McDermott’s meliorists (postconservative evangelicals) are the true Biblicists in the divide among evangelicals that he describes.  We do not advocate accommodation to culture; we regard Scripture as the sole ultimate norm for doctrine and practice.  For us that means everything outside of Scripture is at least in principle open to revision if fresh and faithful interpretation of Scripture demands it.

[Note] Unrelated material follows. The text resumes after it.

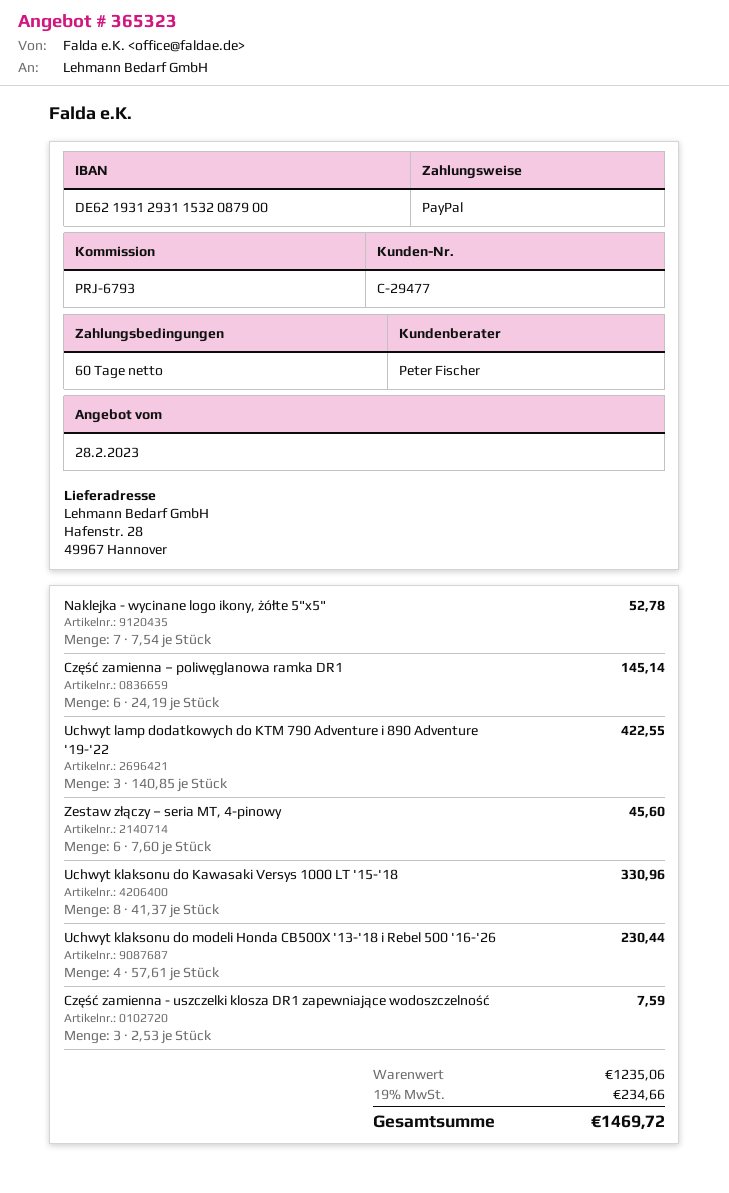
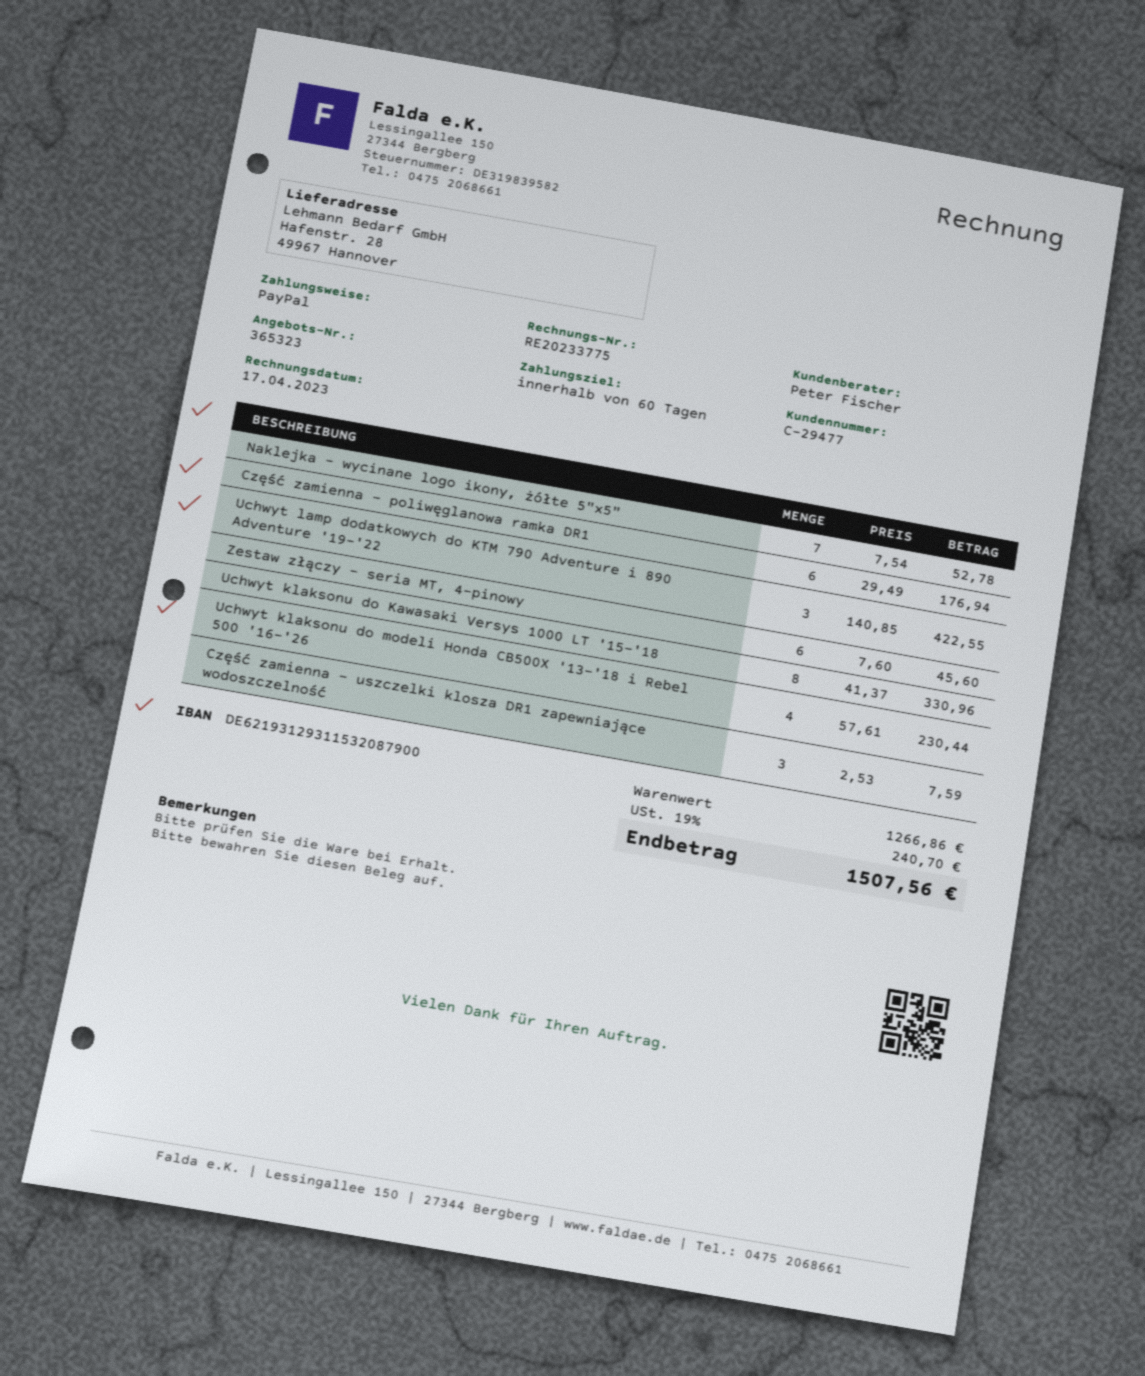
Część zamienna – poliwęglanowa ramka DR1: 6 x 24.19 = 145.14 -> 6 x 29.49 = 176.94
subtotal: 1235.06 -> 1266.86
tax: 19% = 234.66 -> 19% = 240.70
total: 1469.72 -> 1507.56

I reject McDermott’s characterizations of my approach to theology as I’m sure most, if not all, of those he calls meliorists do for theirs.  In fact, as a committed Protestant, I can only regard his elevation of tradition to functional infallibility an accommodation to Catholic theology.

Roger E. Olson

Professor of Theology

George W. Truett Theological Seminary

Baylor University

Waco, TX 76798

My response to Gerald McDermott's article in First Things

Read “Evangelicals Divided” by Gerald McDermott in the April (2011) issue of First Things.  Here is what I posted in the discussion following the article at First Things’ web site:

“Ken Collins speaks for me on this particular issue.  McDermott is delivering a most ungenerous and even distorted representation of my postconservative evangelical approach to theology.  I have told him and written that for me and other postconservatives the Bible is our ultimate standard and rule for faith and practice and what I fear is that the traditionalists are functionally adding some version of tradition to Scripture.  From where I stand this looks like the Catholic approach to tradition and Scripture more than like true Protestantism.  I am not anxious to revise tradition, but when fresh and faithful biblical research requires it, I’m open to that.  The door is not absolutely closed.  I, for one, at least, most emphatically do NOT believe theology should be accommodated to culture.  In none of my writings have I even suggested such.  I have always argued that Scripture is that to which we must be constantly accommodated and accommodating in theology.  The conflict within evangelicalism is not between traditionalists and fledgling liberals (which is what McDermott thinks postconservatives are) but between those who elevate tradition to a level of authority equal with Scripture and those who view Scripture as always standing above tradition and tradition as open to revision insofar as fresh and faithful biblical research requires it.”